Hepatocellular carcinoma (HCC) remains a leading cause of cancer-related mortality worldwide. For patients with unresectable HCC, transarterial chemoembolization (TACE) is a standard treatment. The phase 2, multicenter, open-label, randomized CARES-005 trial aimed to evaluate the efficacy and safety of TACE combined with camrelizumab and rivoceranib compared to TACE alone in treating unresectable HCC. This study was presented by Dr. Gaojun Teng from Zhongda Hospital Southeast University at the ASCO Gastrointestinal Cancers Symposium.

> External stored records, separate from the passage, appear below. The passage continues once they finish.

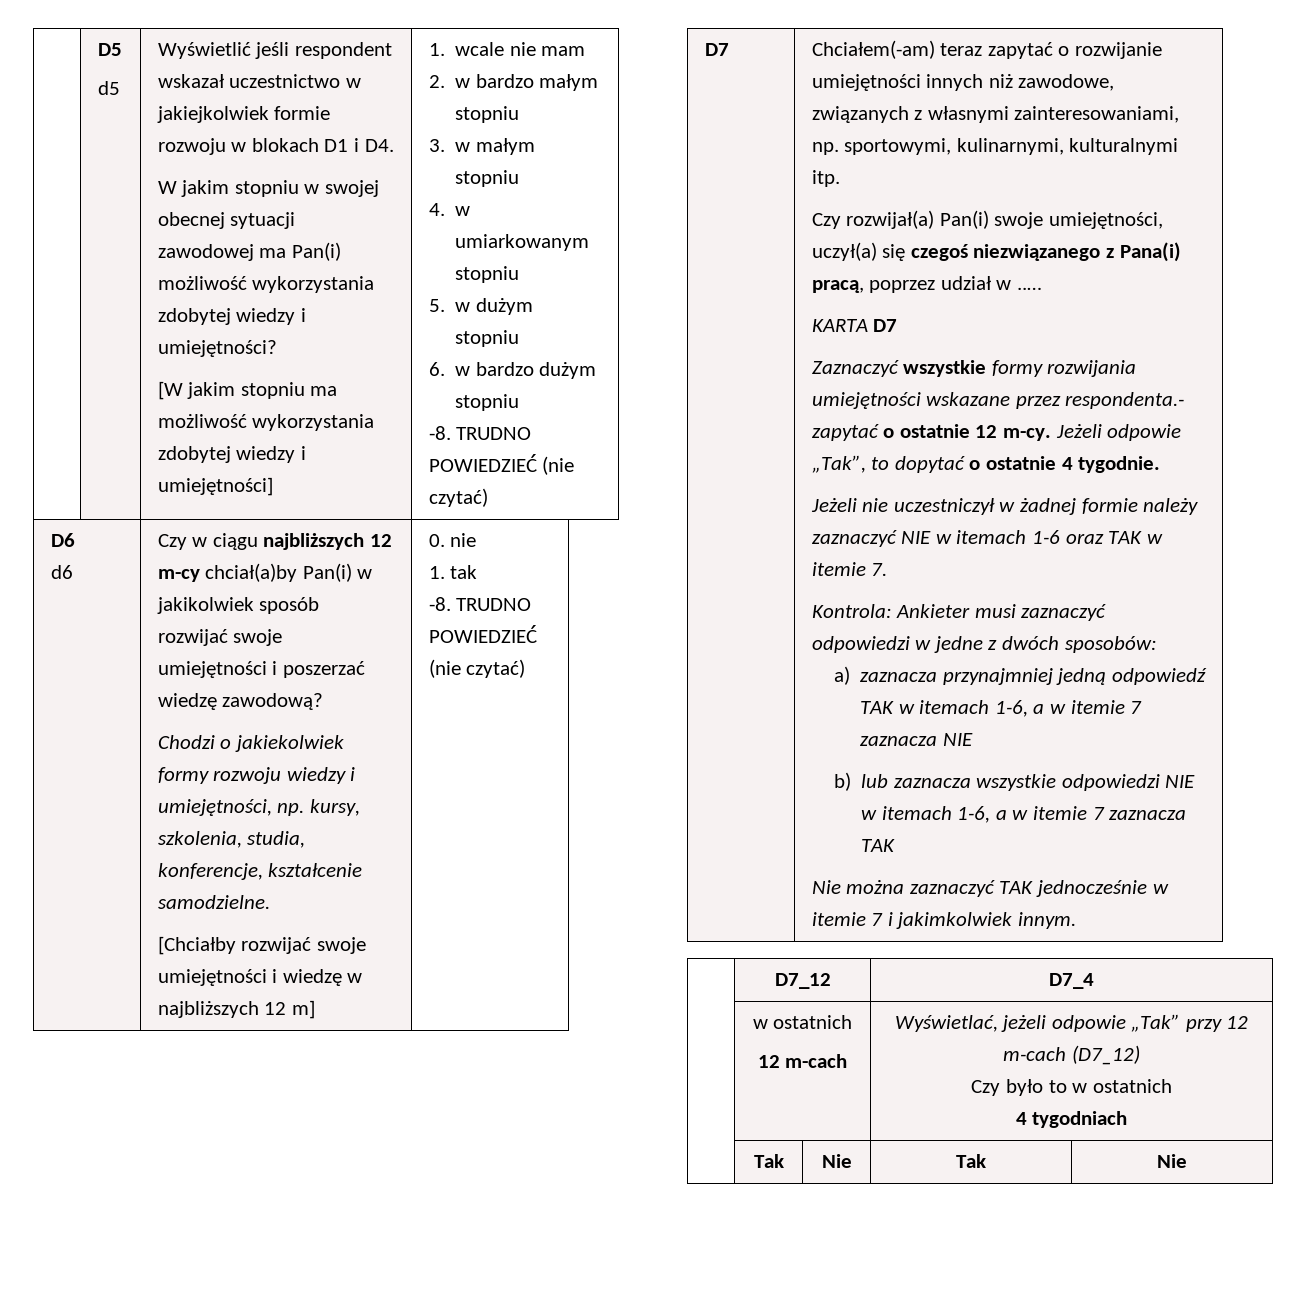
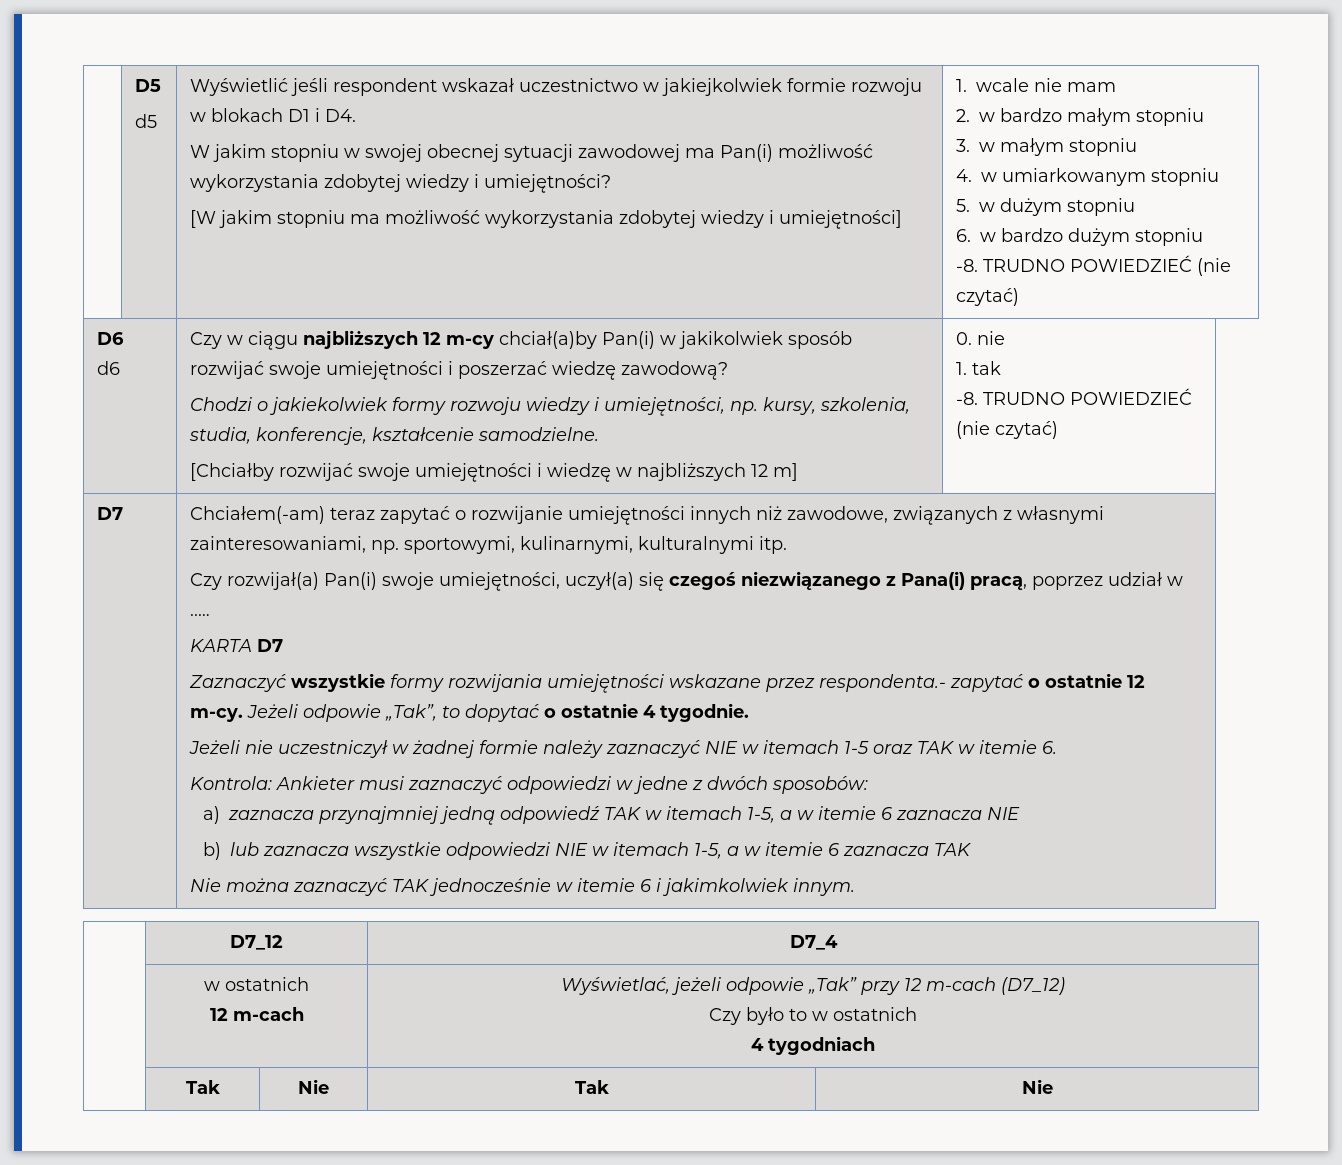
- Jeżeli nie uczestniczył w żadnej formie należy zaznaczyć NIE w itemach 1-6 oraz TAK w itemie 7.
+ Jeżeli nie uczestniczył w żadnej formie należy zaznaczyć NIE w itemach 1-5 oraz TAK w itemie 6.
- a) zaznacza przynajmniej jedną odpowiedź TAK w itemach 1-6, a w itemie 7 zaznacza NIE
+ a) zaznacza przynajmniej jedną odpowiedź TAK w itemach 1-5, a w itemie 6 zaznacza NIE
- b) lub zaznacza wszystkie odpowiedzi NIE w itemach 1-6, a w itemie 7 zaznacza TAK
+ b) lub zaznacza wszystkie odpowiedzi NIE w itemach 1-5, a w itemie 6 zaznacza TAK
- Nie można zaznaczyć TAK jednocześnie w itemie 7 i jakimkolwiek innym.
+ Nie można zaznaczyć TAK jednocześnie w itemie 6 i jakimkolwiek innym.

CARES-005 was a multicenter, open-label, randomized phase 2 study enrolling 200 patients with unresectable HCC. Patients were assigned to either TACE plus camrelizumab (200 mg IV, Q3W) and rivoceranib (250 mg PO, QD) or TACE alone. The study’s primary endpoint was progression-free survival (PFS) as per RECICL criteria. Secondary endpoints included PFS per mRECIST, overall survival (OS), tumor response, and safety profile.

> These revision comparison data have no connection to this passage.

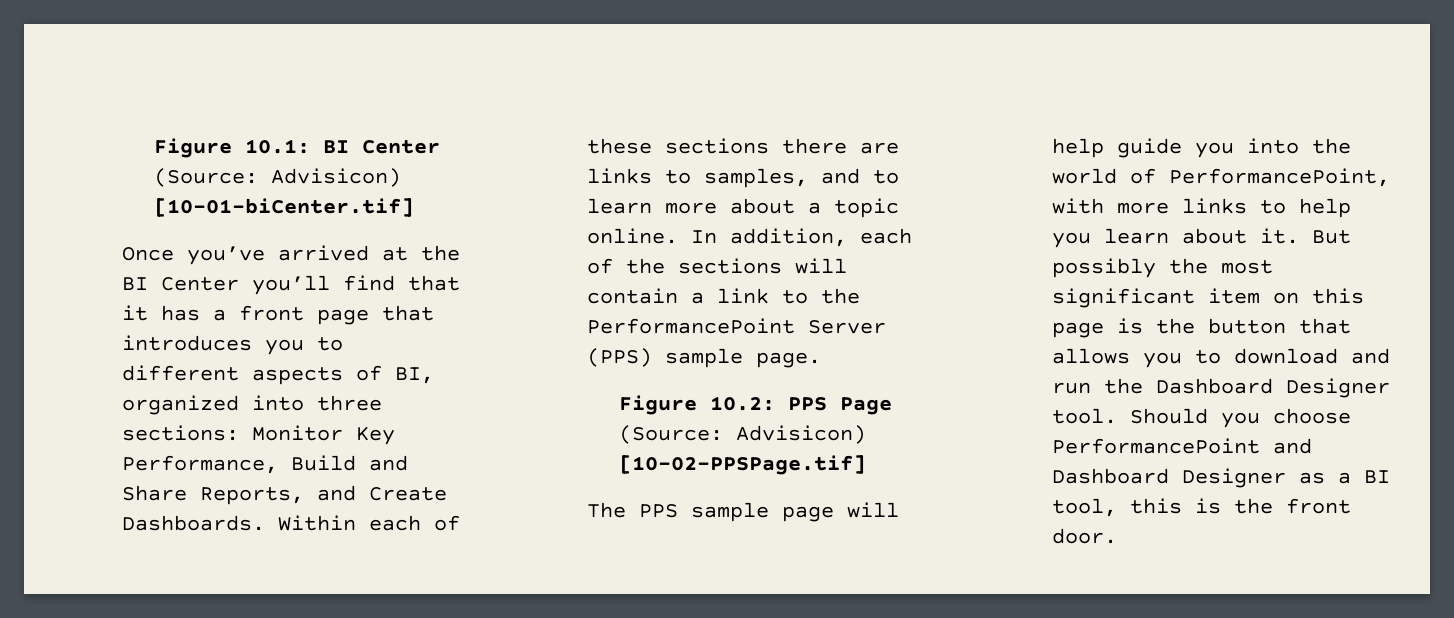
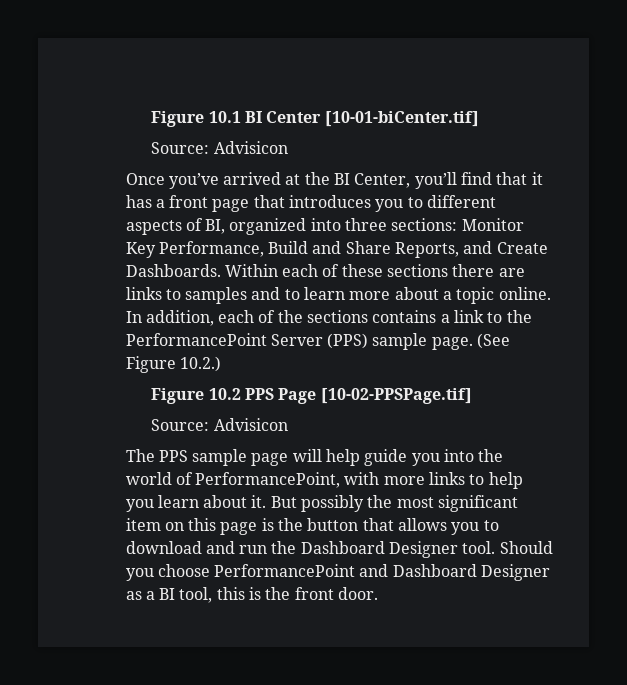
- Figure 10.1: BI Center (Source: Advisicon) [10-01-biCenter.tif]
+ Figure 10.1 BI Center [10-01-biCenter.tif]
+ Source: Advisicon
- Once you’ve arrived at the BI Center you’ll find that it has a front page that introduces you to different aspects of BI, organized into three sections: Monitor Key Performance, Build and Share Reports, and Create Dashboards.
+ Once you’ve arrived at the BI Center, you’ll find that it has a front page that introduces you to different aspects of BI, organized into three sections: Monitor Key Performance, Build and Share Reports, and Create Dashboards.
- Within each of these sections there are links to samples, and to learn more about a topic online.
+ Within each of these sections there are links to samples and to learn more about a topic online.
- In addition, each of the sections will contain a link to the PerformancePoint Server (PPS) sample page.
- Figure 10.2: PPS Page (Source: Advisicon) [10-02-PPSPage.tif]
+ In addition, each of the sections contains a link to the PerformancePoint Server (PPS) sample page. (See Figure 10.2.)
+ Figure 10.2 PPS Page [10-02-PPSPage.tif]
+ Source: Advisicon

The median age of the study population was 58.5 years in the TACE+C+R group and 57.0 years in the TACE group. A majority (80% in TACE+C+R, 75% in TACE) were aged ≤65 years. HBV infection was the leading cause of HCC (80% in TACE+C+R, 79% in TACE). The proportion of patients with macrovascular invasion was 42.0% in TACE+C+R and 44.0% in TACE. ECOG PS 0 was observed in 56% of TACE+C+R patients and 58% of TACE patients.
Progression-Free Survival and Tumor Response
PFS per RECICL in the ITT population showed a significant improvement for TACE+C+R. The median PFS was 10.8 months (95% CI: 8.8–13.7) for TACE+C+R compared to 3.2 months (95% CI: 2.4–4.2) for TACE alone, with a hazard ratio (HR) of 0.34 (95% CI: 0.24–0.50, p < 0.0001). PFS per mRECIST was 8.8 months (95% CI: 6.2–10.8) for TACE+C+R versus 3.1 months (95% CI: 2.3–4.2) for TACE, with an HR of 0.43 (95% CI: 0.30–0.62).

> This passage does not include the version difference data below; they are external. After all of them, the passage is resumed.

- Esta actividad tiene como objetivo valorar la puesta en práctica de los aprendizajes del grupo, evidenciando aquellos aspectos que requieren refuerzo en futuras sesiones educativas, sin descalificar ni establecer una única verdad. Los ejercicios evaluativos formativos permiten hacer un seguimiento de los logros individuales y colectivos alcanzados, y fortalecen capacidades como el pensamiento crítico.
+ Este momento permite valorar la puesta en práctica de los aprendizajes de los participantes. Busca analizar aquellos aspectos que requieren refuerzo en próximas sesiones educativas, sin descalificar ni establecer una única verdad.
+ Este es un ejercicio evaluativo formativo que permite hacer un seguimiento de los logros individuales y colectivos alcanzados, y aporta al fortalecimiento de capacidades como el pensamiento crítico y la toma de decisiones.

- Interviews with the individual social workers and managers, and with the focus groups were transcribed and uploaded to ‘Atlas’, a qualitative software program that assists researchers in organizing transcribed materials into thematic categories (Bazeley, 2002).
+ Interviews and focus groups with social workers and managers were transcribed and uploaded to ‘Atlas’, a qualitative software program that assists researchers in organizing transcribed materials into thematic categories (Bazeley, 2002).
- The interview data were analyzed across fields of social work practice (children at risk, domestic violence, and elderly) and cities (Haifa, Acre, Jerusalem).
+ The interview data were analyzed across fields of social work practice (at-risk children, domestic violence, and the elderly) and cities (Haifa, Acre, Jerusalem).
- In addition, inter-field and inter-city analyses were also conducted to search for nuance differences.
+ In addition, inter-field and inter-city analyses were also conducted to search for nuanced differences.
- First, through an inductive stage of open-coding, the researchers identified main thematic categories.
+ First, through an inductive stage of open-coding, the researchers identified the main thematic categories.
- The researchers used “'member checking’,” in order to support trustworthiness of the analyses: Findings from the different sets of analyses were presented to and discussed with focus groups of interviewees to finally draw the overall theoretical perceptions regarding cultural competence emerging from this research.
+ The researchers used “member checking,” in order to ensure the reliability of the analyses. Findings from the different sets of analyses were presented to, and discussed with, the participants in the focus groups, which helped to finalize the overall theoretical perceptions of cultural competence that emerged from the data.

Tumor responses were assessed per RECICL and mRECIST. The objective response rate (ORR) was 65.0% (95% CI: 54.8–74.3) in TACE+C+R versus 29.0% (95% CI: 20.4–38.9) in TACE under RECICL, and 61.0% (95% CI: 50.7–70.6) in TACE+C+R versus 29.0% (95% CI: 20.4–38.9) in TACE under mRECIST. The disease control rate (DCR) was 87.0% in TACE+C+R versus 63.0% in TACE under RECICL, and 85.0% versus 58.0% under mRECIST.
The median OS in the ITT population was 24.0 months (95% CI: 18.7–30.1) in TACE+C+R versus 21.5 months (95% CI: 15.6-NR) in TACE, with an HR of 0.87 (95% CI: 0.57–1.32).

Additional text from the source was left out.